The tweet was posted on a Baltimore County parents' Facebook page and drew fire from some Baltimore County politicians. The debate continued with parents, legislators and school board members on both sides of the issue having fights over Facebook.

Some parents have suggested that Dance should resign over the incident or be fired. The majority of the board, however, appears unconcerned by his tweet.

Ann Miller, a conservative member of the board, wrote a letter to Dance shortly after the election saying that she didn't think it was appropriate for him to suggest teachers "have a discussion about the results framed in bigotry, fear, and hate, and that's why our non-white kids need to be reassured."

Miller, who has often criticized Dance, said she is concerned that his comments "are creating an environment of fear where there is no evidence it is warranted. People are welcome to their feelings, but that doesn't mean those unproven opinions should drive the type of conversation I think you are suggesting we as a school system should initiate. That borders on schoolhouse activism."

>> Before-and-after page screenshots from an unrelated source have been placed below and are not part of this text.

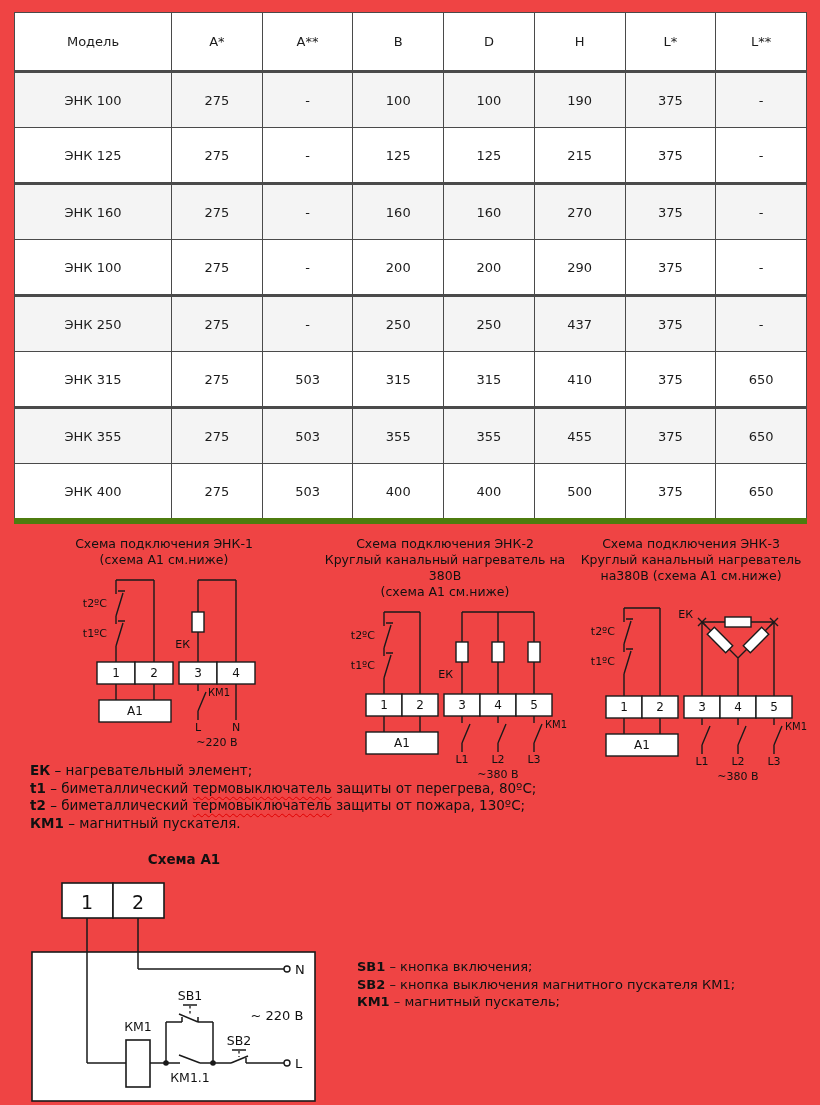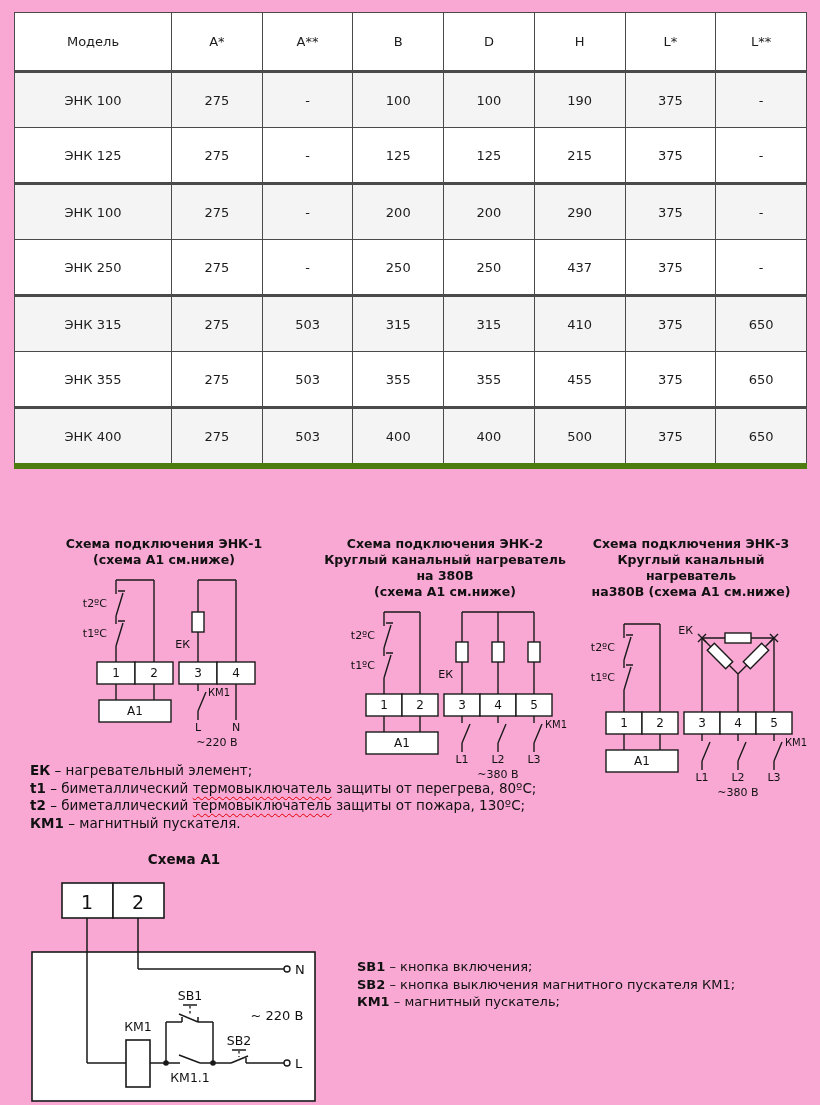--- a/index.html
+++ b/index.html
@@ -1,32 +1,32 @@
 <!DOCTYPE html>
 <html><head>
 <meta charset="utf-8">
 <style>
   html,body{margin:0;padding:0;background:#fff;}
-  .page{position:relative;width:820px;height:1105px;background:#f9a8d4;overflow:hidden;
+  .page{position:relative;width:820px;height:1105px;background:#ef4444;overflow:hidden;
         font-family:"DejaVu Sans","Liberation Sans",sans-serif;color:#1c1c1c;}
   
   table.spec{position:absolute;left:14px;top:12px;width:793px;border-collapse:collapse;table-layout:fixed;}
   table.spec th,table.spec td{border:1px solid #4a4a4a;text-align:center;vertical-align:middle;
         font-size:13px;font-weight:normal;color:#1c1c1c;background:#fff;padding:0;}
   table.spec thead th{height:57px;}
   table.spec tbody td{height:54px;}
   table.spec tbody tr:nth-child(odd) td{background:#f4f4f4;border-top:3px solid #4a4a4a;}
   table.spec tbody tr:last-child td{border-bottom:6px solid #4d7c0f;}
   
   .diagrams{position:absolute;left:14px;top:536px;width:792px;display:flex;justify-content:space-between;}
   .diag-col{display:flex;flex-direction:column;align-items:center;}
   .diag-col.c1{width:300px;}
   .diag-col.c2{width:262px;}
   .diag-col.c3{width:230px;}
-  .diag-title{font-size:12.5px;font-weight:bold;text-align:center;line-height:1.28;color:#111;}
+  .diag-title{font-size:12.5px;font-weight:normal;text-align:center;line-height:1.28;color:#111;}
   svg{display:block;}
   .wire{stroke:#1a1a1a;stroke-width:1.4;fill:none;}
   .wire2{stroke:#1a1a1a;stroke-width:1.5;fill:none;}
   .box{fill:#fff;stroke:#1a1a1a;stroke-width:1.4;}
   .box2{fill:#fff;stroke:#1a1a1a;stroke-width:1.6;}
   .dash{stroke:#1a1a1a;stroke-width:1.3;fill:none;stroke-dasharray:2.5,2.5;}
   .node{fill:#1a1a1a;stroke:none;}
   .term-o{fill:#fff;stroke:#1a1a1a;stroke-width:1.4;}
   text{fill:#111;}
   .lbl{font-size:11px;}
@@ -91,20 +91,30 @@
         <td>ЭНК 125</td>
           <td>275</td>
           <td>-</td>
           <td>125</td>
           <td>125</td>
           <td>215</td>
           <td>375</td>
           <td>-</td>
       </tr>
       <tr>
+        <td>ЭНК 160</td>
+          <td>275</td>
+          <td>-</td>
+          <td>160</td>
+          <td>160</td>
+          <td>270</td>
+          <td>375</td>
+          <td>-</td>
+      </tr>
+      <tr>
         <td>ЭНК 100</td>
           <td>275</td>
           <td>-</td>
           <td>200</td>
           <td>200</td>
           <td>290</td>
           <td>375</td>
           <td>-</td>
       </tr>
       <tr>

Cathy Forbes, a parent who has advocated for education causes over the past decade, criticized Miller's comments about Dance and said she has been an obstructionist on the board. Forbes said the board needed to refocus efforts on education.

A letter with more than 1,000 signatures from educators, alumni and parents was delivered Tuesday to Del. Joseph Cluster, who had called for Dance's resignation. "These children are not just at the margins, but they were also targeted in the 2016 election season," the letter said in part. "Therefore the statement encouraging others to ensure that they feel safe and loved is timely, relevant, and nondiscriminatory."